(Revision comparison data)
----------------

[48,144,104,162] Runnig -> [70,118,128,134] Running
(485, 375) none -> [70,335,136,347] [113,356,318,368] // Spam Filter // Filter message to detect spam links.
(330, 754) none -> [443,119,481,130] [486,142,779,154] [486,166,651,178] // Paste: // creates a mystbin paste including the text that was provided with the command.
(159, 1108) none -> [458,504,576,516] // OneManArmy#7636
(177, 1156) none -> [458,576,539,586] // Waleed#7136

----------------

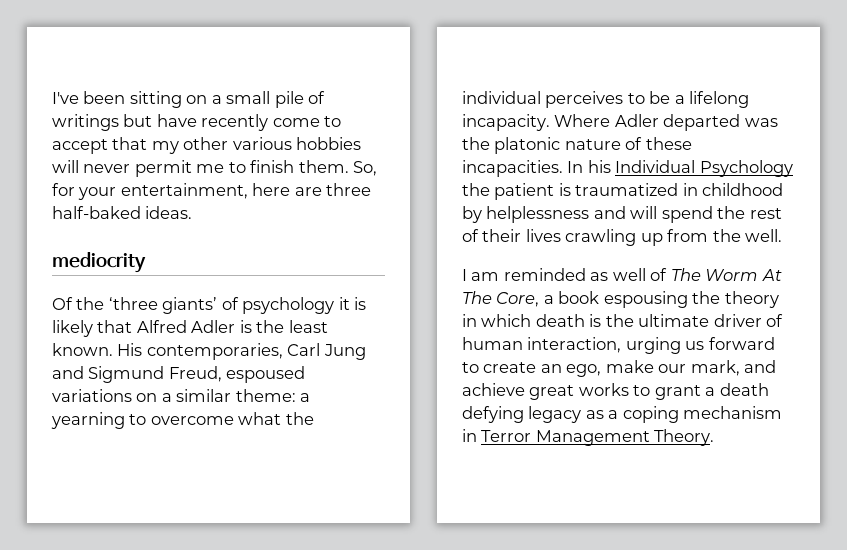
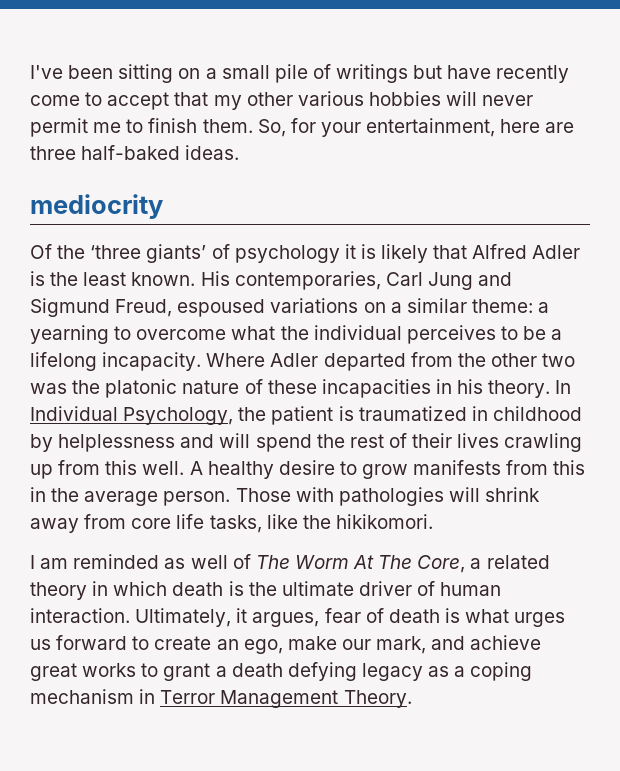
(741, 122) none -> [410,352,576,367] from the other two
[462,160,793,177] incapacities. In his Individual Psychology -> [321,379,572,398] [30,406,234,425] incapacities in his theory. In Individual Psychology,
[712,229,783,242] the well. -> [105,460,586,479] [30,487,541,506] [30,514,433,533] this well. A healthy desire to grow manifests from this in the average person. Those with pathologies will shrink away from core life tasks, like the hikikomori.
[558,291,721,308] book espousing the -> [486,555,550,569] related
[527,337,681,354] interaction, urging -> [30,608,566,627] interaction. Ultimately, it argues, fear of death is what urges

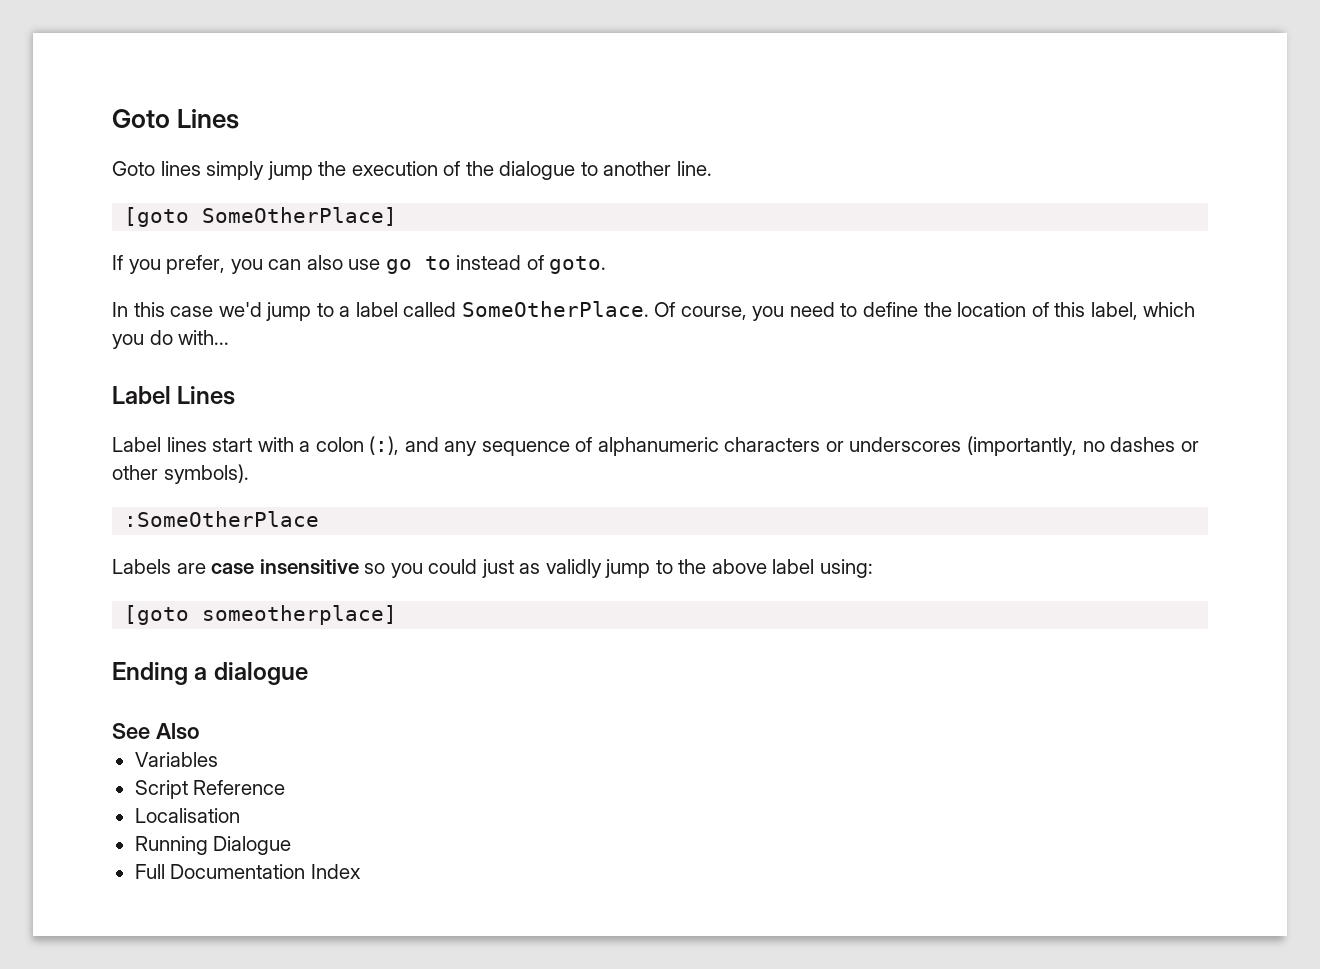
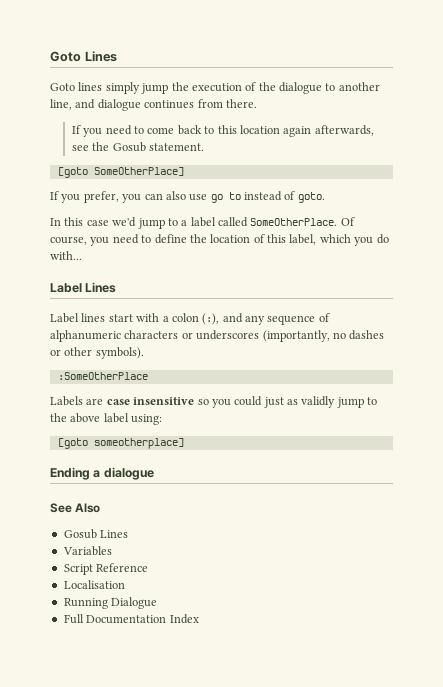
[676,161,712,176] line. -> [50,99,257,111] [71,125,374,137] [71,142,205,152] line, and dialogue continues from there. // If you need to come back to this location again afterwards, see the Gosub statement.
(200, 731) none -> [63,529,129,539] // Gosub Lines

----------------

What to do:
Return only the number of lines in the data that hold the string "from".

Response to this exercise:
3